Zone euro : l’inflation va-t-elle vraiment revenir à son niveau d’avant-crise ?

L’exercice de la BCE est extrêmement compliqué car personne n’est en mesure de dire à quel niveau se situera l’inflation au-delà de trois mois. De plus, on a réfléchi avec une logique qui datait d’avant la crise sanitaire : celle de dire que si on augmente les taux, cela va provoquer des faillites d’entreprises donc du chômage et donc une récession. La réalité est pourtant tout autre désormais, et Jerome Powell [le président de la Fed, ndlr] l’a bien souligné lors du forum de la BCE : les corrélations qui valaient avant le Covid-19 d’un point de vue économique ne fonctionnent plus désormais. Cela peut être temporaire ou peut-être sommes-nous face à un vrai changement de paradigme, mais cela illustre du moins toute la difficulté de faire des exercices de prévision dans la situation actuelle. On le voit également aux Etats-Unis où on a longtemps annoncé une récession. Or ce n’est clairement pas le cas. L’économie est plus difficile à prévoir, même sur six mois.

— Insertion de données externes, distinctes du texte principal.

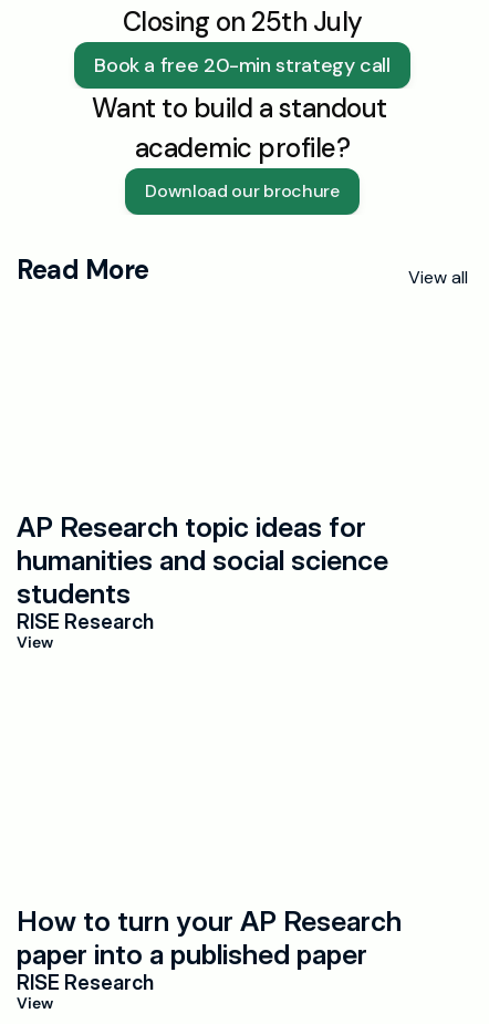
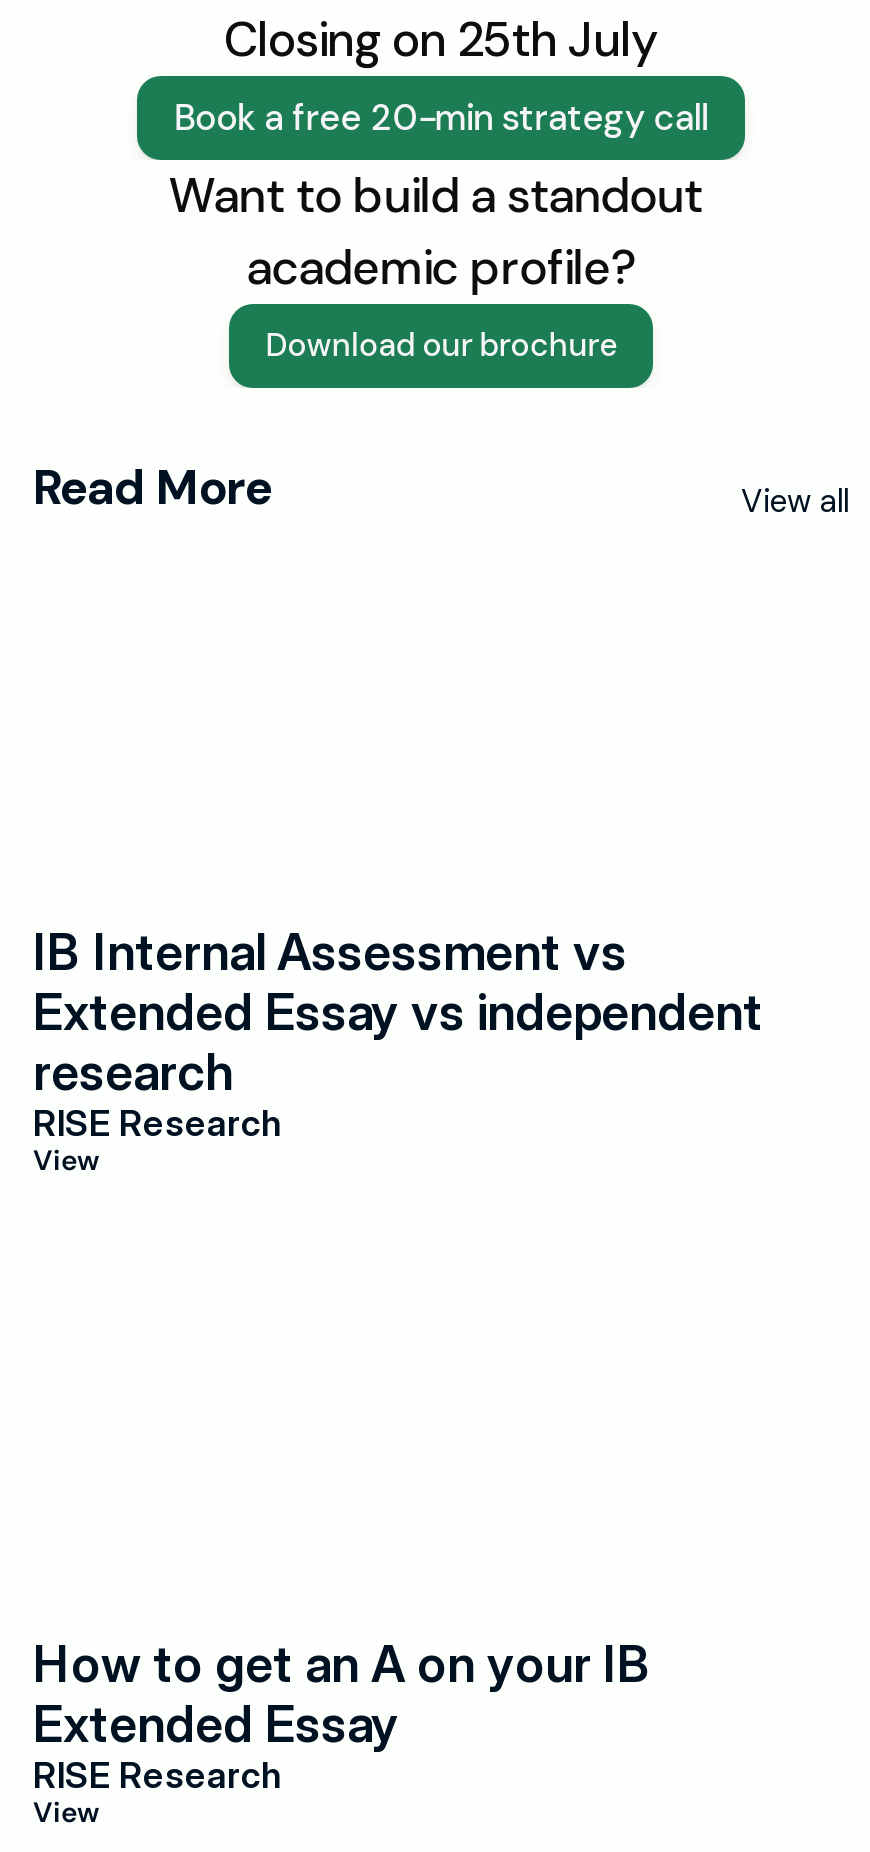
[17,510,388,610] AP Research topic ideas for | humanities and social science | students -> [33,922,763,1102] IB Internal Assessment vs | Extended Essay vs independent | research
[17,904,402,971] How to turn your AP Research | paper into a published paper -> [33,1634,651,1754] How to get an A on your IB | Extended Essay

Une légère récession, est-ce si grave ?

L’Espagne, l’Italie et la Grèce ne cessent d’alerter la BCE contre de futures hausses de taux. Quels risques de nouveaux relèvements pourraient-ils faire peser sur ces économies ?

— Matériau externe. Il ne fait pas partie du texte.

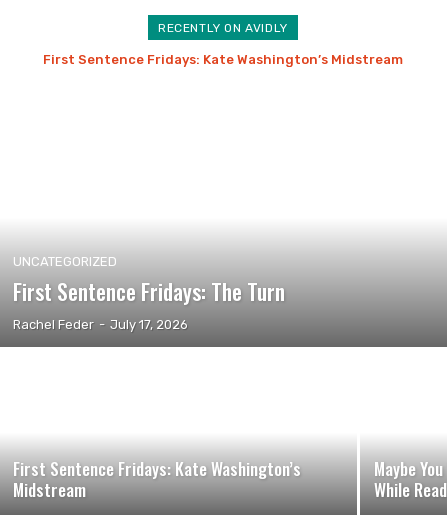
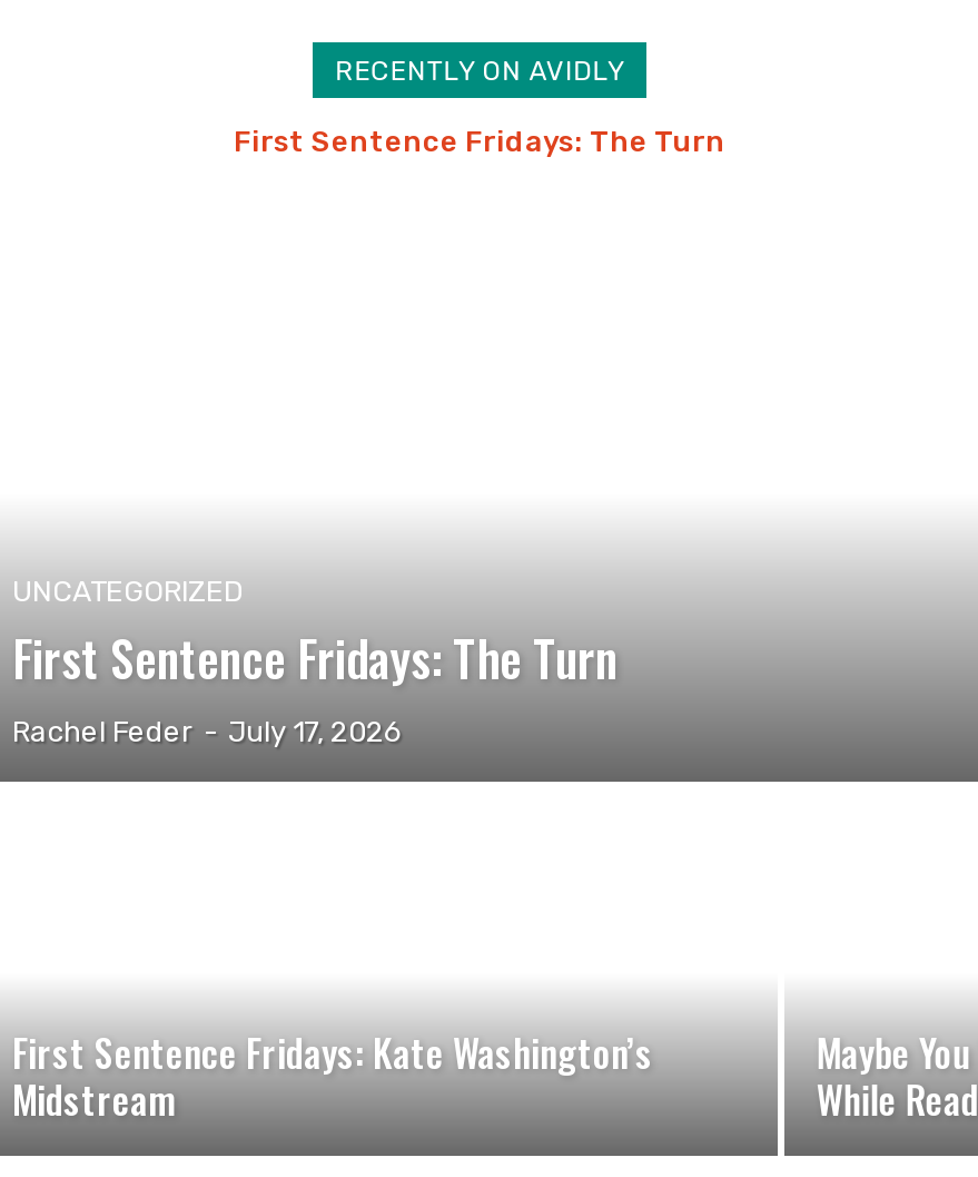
[43,52,403,67] First Sentence Fridays: Kate Washington’s Midstream -> [234,125,725,158] First Sentence Fridays: The Turn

Elles ont conscience que si on normalise davantage la politique monétaire actuelle, le coût d’emprunt global va de facto augmenter pour toute la zone euro, et ce, davantage pour leurs pays que, par exemple, pour la France. Et pour cause, la Grèce, notamment, présente un taux d’endettement à 178 % du Produit intérieur brut (PIB). Elle pourrait alors avoir des difficultés pour se financer sur les marchés du fait d’un manque de confiance de la part des investisseurs. Ce n’est, pour autant, pas ce qu’on observe. Dans le cas de l’Italie par exemple, qui avait, en début d’année, l’objectif de lever 5 milliards d’euros. Elle est finalement parvenue à en lever 26 milliards. En effet, nous ne sommes pas dans la situation de 2012 marquée par une crise de la dette qui avait largement touché les pays du sud de l’Europe. Désormais, la politique monétaire se transmet bien, et si demain, on devait aider un pays en difficulté, on disposerait des mesures nécessaires pour intervenir de manière efficace. De quoi rassurer les investisseurs. Sans compter que ces pays du sud de la zone euro connaissent, actuellement, une performance économique bien meilleure que les pays du centre.

En revanche, il existe un risque pour les entreprises qui peut inquiéter les gouvernements italiens ou encore grecs. En effet, si le coût d’emprunt augmente trop du fait du resserrement monétaire, nombreuses sont celles qui risquent de se retrouver en difficulté car elles ne pourront plus accéder au crédit bancaire et donc ne pourront plus se refinancer ou investir, ce qui pénalisera leur croissance future. L’Etat devra alors choisir ou non de mettre les moyens pour les sauver. Donc, à mesure que la BCE relève ses taux, la question qui se pose est : quel va être l’impact pour les entreprises ? Or, on commence d’ores et déjà à constater des difficultés dans tous les pays de la zone euro, à commencer par les TPE et PME comme en France. Et on sait qu’elles constituent le premier étage de la fusée.